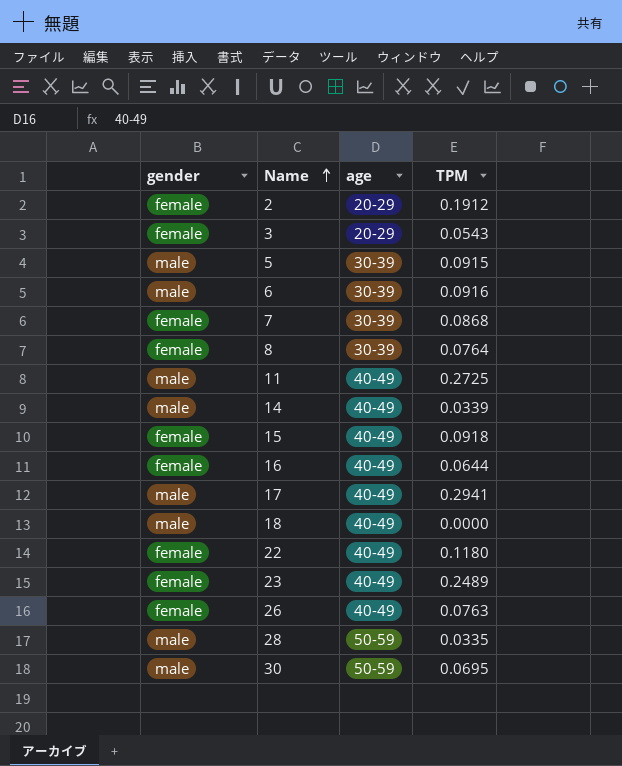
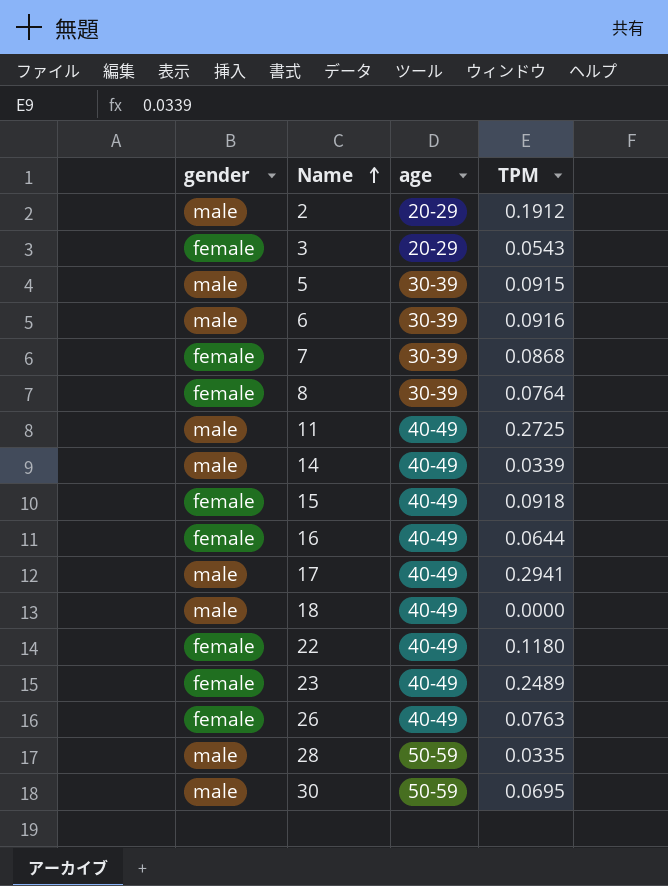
2 | gender: female -> male

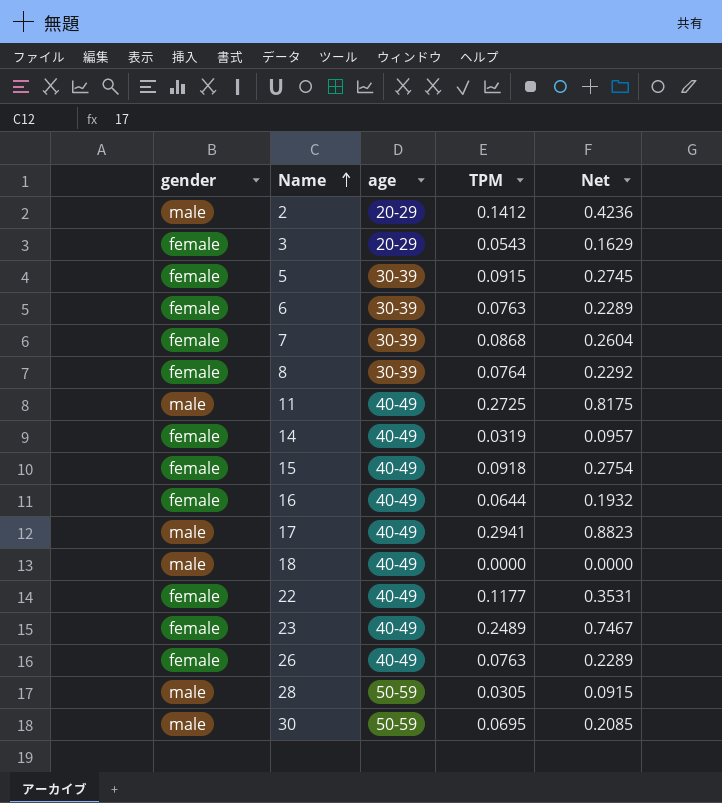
column Net | formula: none -> [TPM] * 3
2 | TPM: 0.1912 -> 0.1412
5 | gender: male -> female
6 | gender: male -> female
6 | TPM: 0.0916 -> 0.0763
14 | gender: male -> female
14 | TPM: 0.0339 -> 0.0319
22 | TPM: 0.1180 -> 0.1177
28 | TPM: 0.0335 -> 0.0305

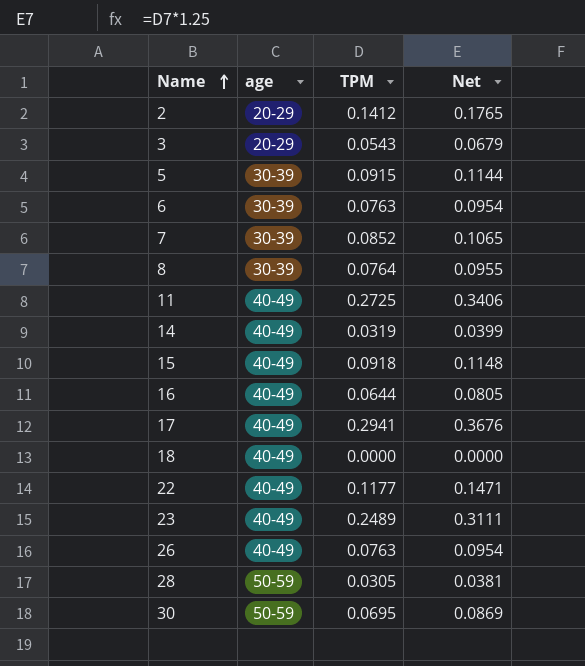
column gender | position: 1 -> none
column Net | formula: [TPM] * 3 -> [TPM] * 1.25
7 | TPM: 0.0868 -> 0.0852

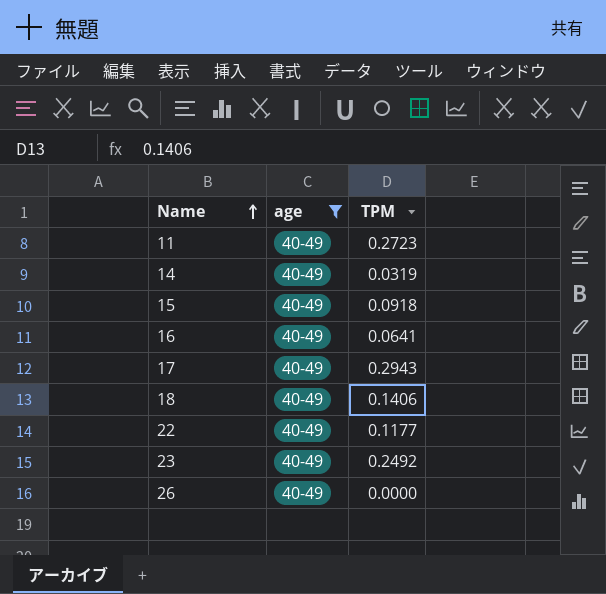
filter: none -> age = 40-49
column Net | formula: [TPM] * 1.25 -> none
11 | TPM: 0.2725 -> 0.2723
16 | TPM: 0.0644 -> 0.0641
17 | TPM: 0.2941 -> 0.2943
18 | TPM: 0.0000 -> 0.1406
23 | TPM: 0.2489 -> 0.2492
26 | TPM: 0.0763 -> 0.0000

### REQUIREMENT
From the listing above, how many lines contain the word "female"? Give only the number.

### THE ANSWER
4